[[ Supplied records, beginning ]]
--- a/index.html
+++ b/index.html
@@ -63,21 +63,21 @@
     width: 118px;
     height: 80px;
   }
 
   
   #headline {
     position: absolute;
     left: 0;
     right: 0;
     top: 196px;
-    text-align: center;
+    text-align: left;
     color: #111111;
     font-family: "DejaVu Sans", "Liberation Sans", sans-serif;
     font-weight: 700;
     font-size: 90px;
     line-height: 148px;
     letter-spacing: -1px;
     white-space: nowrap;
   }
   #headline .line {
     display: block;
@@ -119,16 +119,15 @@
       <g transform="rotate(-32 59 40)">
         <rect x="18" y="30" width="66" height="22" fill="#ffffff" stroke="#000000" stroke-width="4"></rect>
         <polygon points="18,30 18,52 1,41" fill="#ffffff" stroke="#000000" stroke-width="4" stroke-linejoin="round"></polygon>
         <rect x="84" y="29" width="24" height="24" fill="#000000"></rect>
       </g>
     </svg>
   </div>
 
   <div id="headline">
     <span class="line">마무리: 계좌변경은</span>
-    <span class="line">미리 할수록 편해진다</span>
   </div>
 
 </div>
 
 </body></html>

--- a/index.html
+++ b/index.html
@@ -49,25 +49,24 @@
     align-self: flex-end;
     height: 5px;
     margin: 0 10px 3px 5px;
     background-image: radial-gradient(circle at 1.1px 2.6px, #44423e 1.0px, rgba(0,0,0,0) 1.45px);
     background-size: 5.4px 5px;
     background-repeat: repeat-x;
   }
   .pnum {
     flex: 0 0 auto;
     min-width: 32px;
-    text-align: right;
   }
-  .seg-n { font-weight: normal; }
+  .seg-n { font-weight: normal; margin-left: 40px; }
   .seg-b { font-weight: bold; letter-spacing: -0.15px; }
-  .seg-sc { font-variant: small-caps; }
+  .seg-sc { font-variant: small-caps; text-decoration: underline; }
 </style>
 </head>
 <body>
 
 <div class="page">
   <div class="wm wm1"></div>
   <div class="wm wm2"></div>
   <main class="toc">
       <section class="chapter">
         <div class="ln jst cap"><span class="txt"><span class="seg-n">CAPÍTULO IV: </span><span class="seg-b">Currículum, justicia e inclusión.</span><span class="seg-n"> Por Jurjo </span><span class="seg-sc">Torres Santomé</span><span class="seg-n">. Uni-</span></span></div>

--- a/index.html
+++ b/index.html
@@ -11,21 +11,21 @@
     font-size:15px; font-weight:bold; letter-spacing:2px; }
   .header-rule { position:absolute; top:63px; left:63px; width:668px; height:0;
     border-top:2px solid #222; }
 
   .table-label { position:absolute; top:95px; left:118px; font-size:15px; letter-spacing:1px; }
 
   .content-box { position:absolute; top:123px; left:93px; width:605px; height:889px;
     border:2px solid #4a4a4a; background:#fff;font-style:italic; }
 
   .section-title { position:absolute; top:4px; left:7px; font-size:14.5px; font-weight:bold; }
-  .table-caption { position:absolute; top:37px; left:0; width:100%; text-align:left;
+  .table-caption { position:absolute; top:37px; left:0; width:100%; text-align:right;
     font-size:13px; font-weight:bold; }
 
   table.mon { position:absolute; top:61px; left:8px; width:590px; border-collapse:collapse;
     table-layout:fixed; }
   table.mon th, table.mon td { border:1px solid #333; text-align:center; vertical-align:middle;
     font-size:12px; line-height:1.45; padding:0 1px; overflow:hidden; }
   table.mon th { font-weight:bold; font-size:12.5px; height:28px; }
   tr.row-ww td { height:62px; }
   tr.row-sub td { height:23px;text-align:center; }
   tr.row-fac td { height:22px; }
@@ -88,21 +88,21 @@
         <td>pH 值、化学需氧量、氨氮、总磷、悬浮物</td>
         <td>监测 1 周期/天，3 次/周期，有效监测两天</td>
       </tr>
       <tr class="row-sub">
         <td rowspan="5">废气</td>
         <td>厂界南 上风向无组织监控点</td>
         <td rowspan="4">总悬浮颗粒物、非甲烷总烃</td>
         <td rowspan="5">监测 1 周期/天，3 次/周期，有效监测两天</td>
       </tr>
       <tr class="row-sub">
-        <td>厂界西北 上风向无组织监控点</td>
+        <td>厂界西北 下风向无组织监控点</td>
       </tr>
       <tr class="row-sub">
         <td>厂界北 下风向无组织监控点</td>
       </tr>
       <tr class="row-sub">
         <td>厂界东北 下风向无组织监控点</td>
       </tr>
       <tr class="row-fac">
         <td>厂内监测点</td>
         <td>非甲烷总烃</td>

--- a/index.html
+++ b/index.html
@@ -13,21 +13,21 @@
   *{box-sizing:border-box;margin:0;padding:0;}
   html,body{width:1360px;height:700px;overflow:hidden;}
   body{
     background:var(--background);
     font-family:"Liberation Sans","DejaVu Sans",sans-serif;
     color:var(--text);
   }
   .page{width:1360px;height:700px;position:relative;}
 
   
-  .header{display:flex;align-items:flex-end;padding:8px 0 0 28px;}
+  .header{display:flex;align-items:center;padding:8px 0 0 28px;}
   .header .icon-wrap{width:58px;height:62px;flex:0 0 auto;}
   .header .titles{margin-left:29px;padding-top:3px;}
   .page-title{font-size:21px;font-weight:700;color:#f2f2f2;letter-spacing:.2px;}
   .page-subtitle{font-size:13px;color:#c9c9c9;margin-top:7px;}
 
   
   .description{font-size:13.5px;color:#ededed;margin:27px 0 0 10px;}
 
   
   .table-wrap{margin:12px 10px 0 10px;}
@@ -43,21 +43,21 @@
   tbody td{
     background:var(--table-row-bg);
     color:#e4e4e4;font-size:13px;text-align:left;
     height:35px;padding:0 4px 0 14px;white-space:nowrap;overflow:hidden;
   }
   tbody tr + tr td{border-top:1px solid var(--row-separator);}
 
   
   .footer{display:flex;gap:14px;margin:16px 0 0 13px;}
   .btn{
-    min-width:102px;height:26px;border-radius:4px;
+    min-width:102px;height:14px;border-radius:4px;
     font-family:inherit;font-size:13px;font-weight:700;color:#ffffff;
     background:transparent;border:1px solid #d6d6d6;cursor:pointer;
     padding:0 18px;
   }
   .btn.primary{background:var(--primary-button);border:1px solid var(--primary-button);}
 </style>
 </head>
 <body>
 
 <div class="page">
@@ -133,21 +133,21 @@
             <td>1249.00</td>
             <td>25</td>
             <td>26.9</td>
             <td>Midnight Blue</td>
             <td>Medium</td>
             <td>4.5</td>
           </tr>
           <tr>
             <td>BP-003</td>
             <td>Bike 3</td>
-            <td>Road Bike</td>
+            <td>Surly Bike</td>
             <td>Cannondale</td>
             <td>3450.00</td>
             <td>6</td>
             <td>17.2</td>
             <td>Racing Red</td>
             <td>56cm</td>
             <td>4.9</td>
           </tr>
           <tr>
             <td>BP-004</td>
[[ Supplied records, end ]]
* Exercise directions
Each line of the records, from the opening one through the line holding "white-space: nowrap;", should be restated word for word, with nothing else in the answer.

* Answer for this exercise
--- a/index.html
+++ b/index.html
@@ -63,21 +63,21 @@
     width: 118px;
     height: 80px;
   }
 
   
   #headline {
     position: absolute;
     left: 0;
     right: 0;
     top: 196px;
-    text-align: center;
+    text-align: left;
     color: #111111;
     font-family: "DejaVu Sans", "Liberation Sans", sans-serif;
     font-weight: 700;
     font-size: 90px;
     line-height: 148px;
     letter-spacing: -1px;
     white-space: nowrap;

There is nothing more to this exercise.